Graham Hill, Editor-in-Chief

AP Environmental Science students were able to engage in a variety of labs at the Crystal Springs Preserve and were able to explore several areas of the park.  

This trip, currently in its eighth year, was led by teacher Margaret Drumsta and several members of the preserve’s staff.  

“As an instructor, I love the kids, how they get out of their element, get to see things that we’ve talked about and actually physically do it,” Drumsta said. “It makes it real world… it brings kind of full circle what we do out into nature.” 

Students themselves expressed appreciation for the educational opportunities of the excursion.  

“It’s important to go on an educational field trip because what we saw was a part of the curriculum.
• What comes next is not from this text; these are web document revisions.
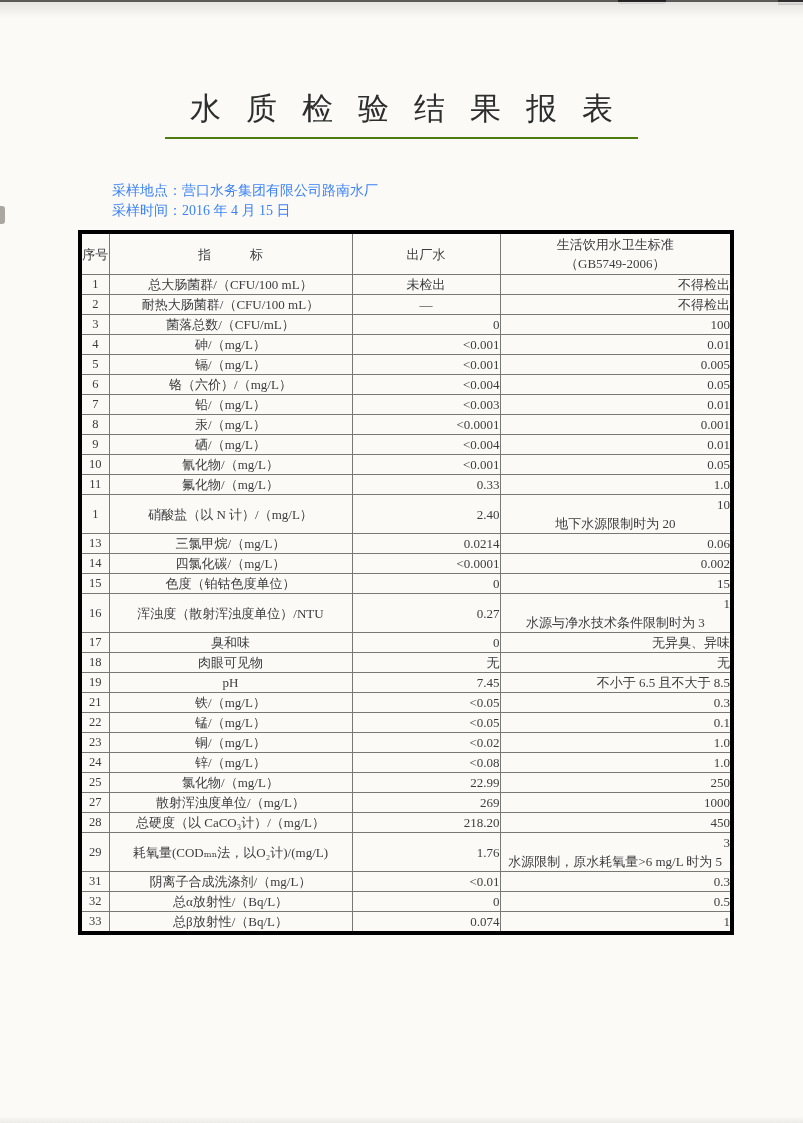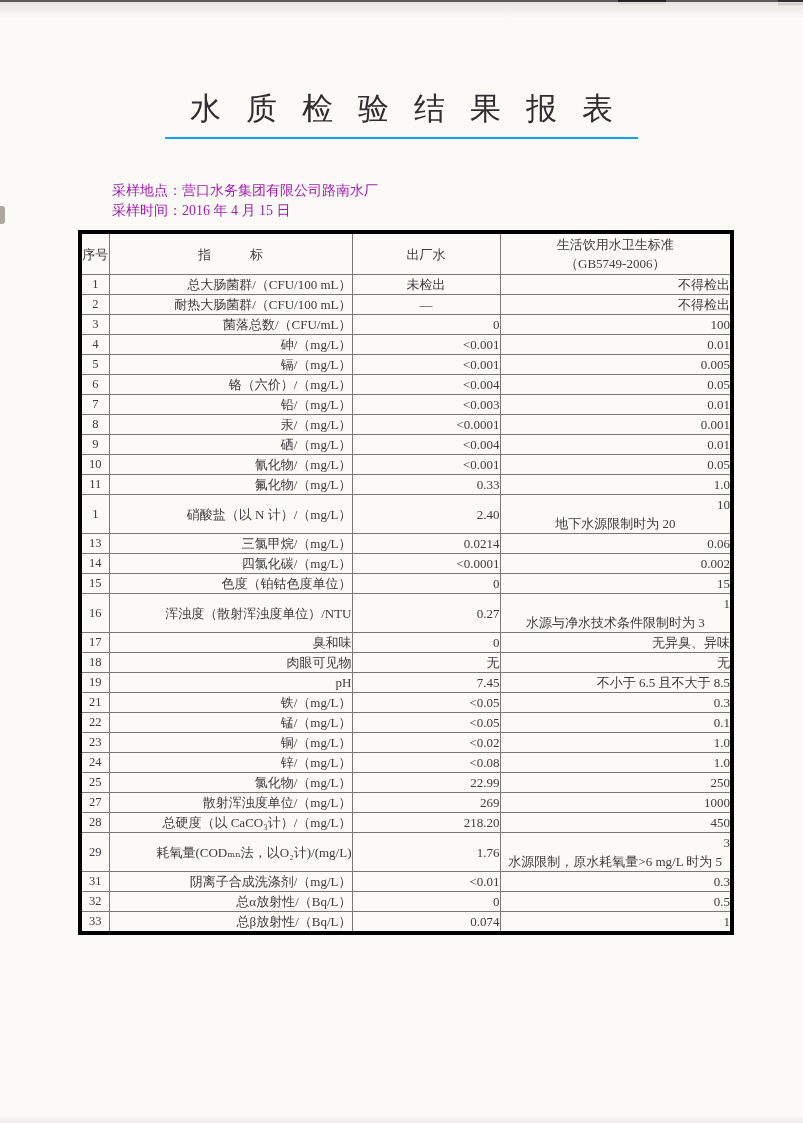"水质检验结果报表" .doc-title { border-bottom: 2px solid #0ea5e9 -> 2px solid #4d7c0f }
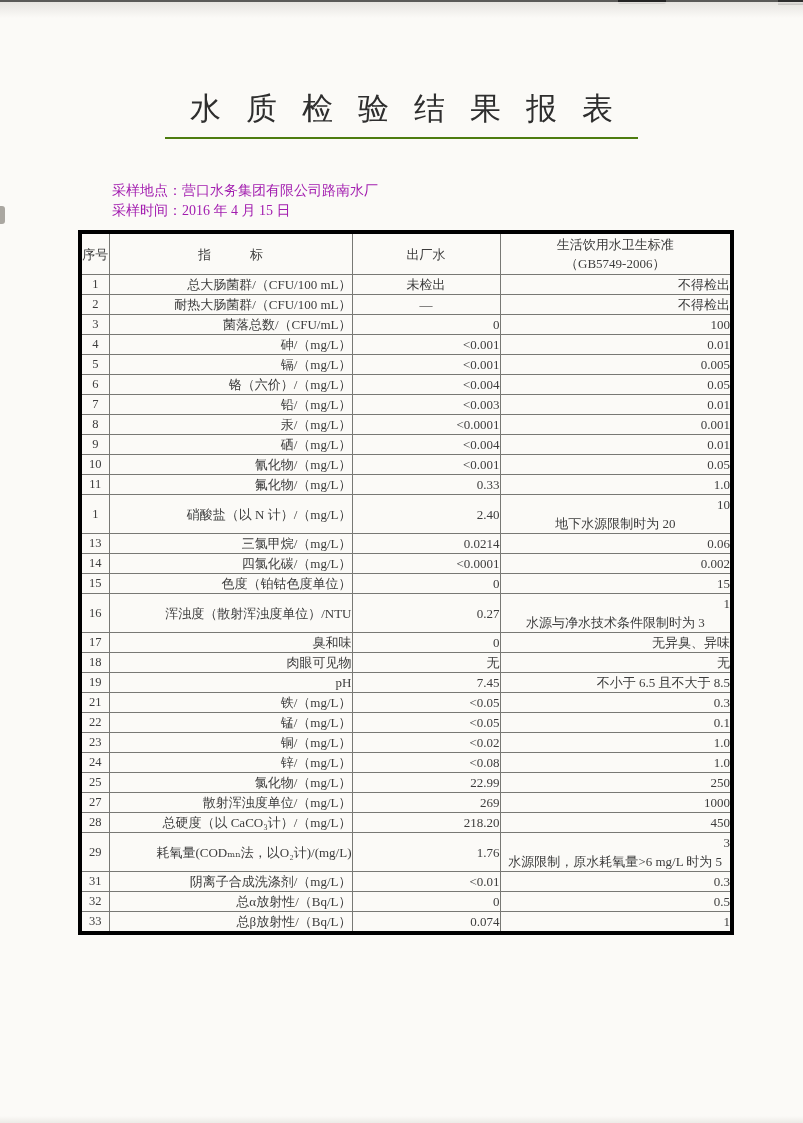"采样地点：营口水务集团有限公司路南水厂" .meta { color: #a21caf -> #3b82f6 }
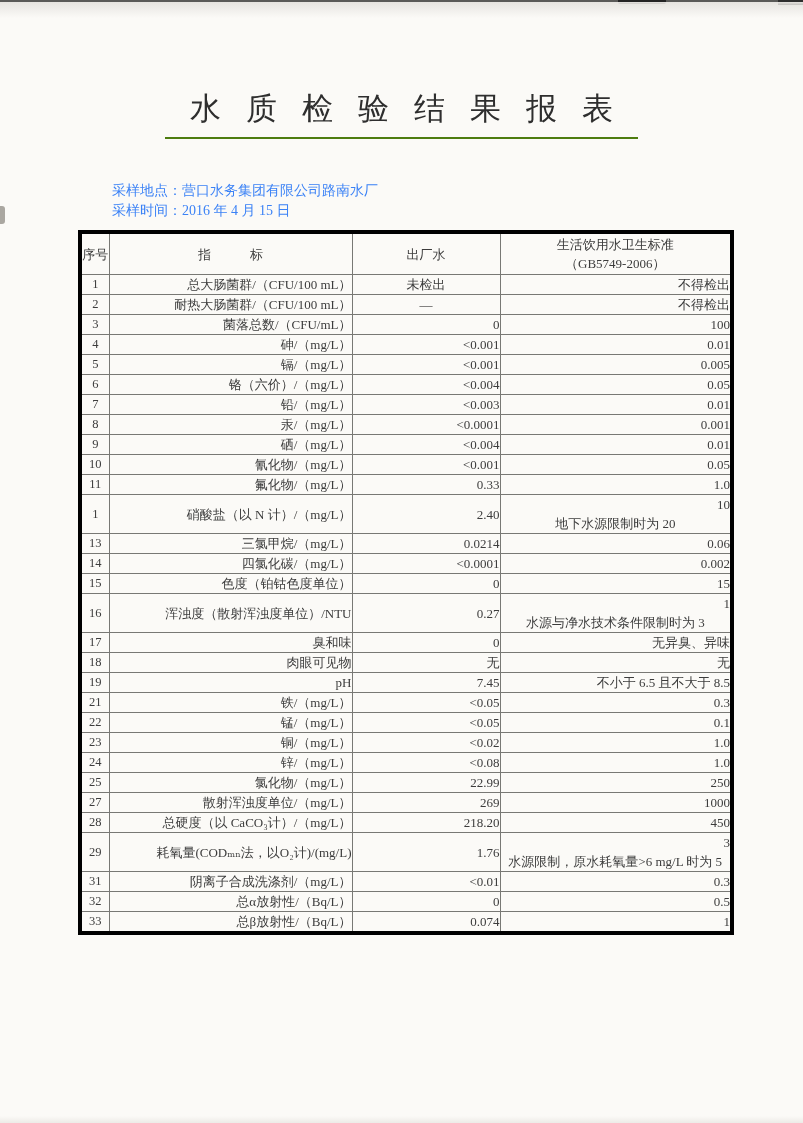"总大肠菌群/（CFU/100 mL）" td.c-ind { text-align: right -> center }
It teaches us first-hand what it’s really like in the water,” junior Chase Garner said. “Since they were basically quizzing us the whole time, it was easier to remember the content.” 

One of the day’s more hands-on affairs was entering the river itself, equipped with nets, to catch and study local marine life before returning them. 

“The fishing interested me most about the field trip,” senior Jack Boever. “I was with my friends which made the experience betterThey were very hard to catch which made it a challenge.” 

Among the creatures caught were a type of invasive catfish, which was taken out of the river and now resides in an aquarium in Drumsta’s room. Other labs included land surveying and water testing. 

“The teamwork I really enjoyed and how we all had our own role in chemical sampling and testing,” senior Evelyn Martinez said. “Just the camaraderie and teamwork… and also the people who work here are actually really nice and they make it really fun.” 

Another benefit of the trip was that students were able to get outdoors, as opposed to a more sedentary school day.  

It’s been pretty fun,” junior Lily Fitzgerald said. “This is definitely better than a normal day in the classroomRight now I’d be in French. And that can be boring sometimes, so this is great.” 

Drumsta also enjoys that her students get to experience something outside of a normal day.  

“I just kind of like the kids, just being out and not using phones and playing tag and hanging up hammocks and getting out of their normal mundane routines to just experience something new,” Drumsta said. “They get to see animals they may have never seen before, whether it’s the shrimp, or the giant catfish, get in the water, get dirty, it’s just an experience outside of south Tampa, outside of their bubble.”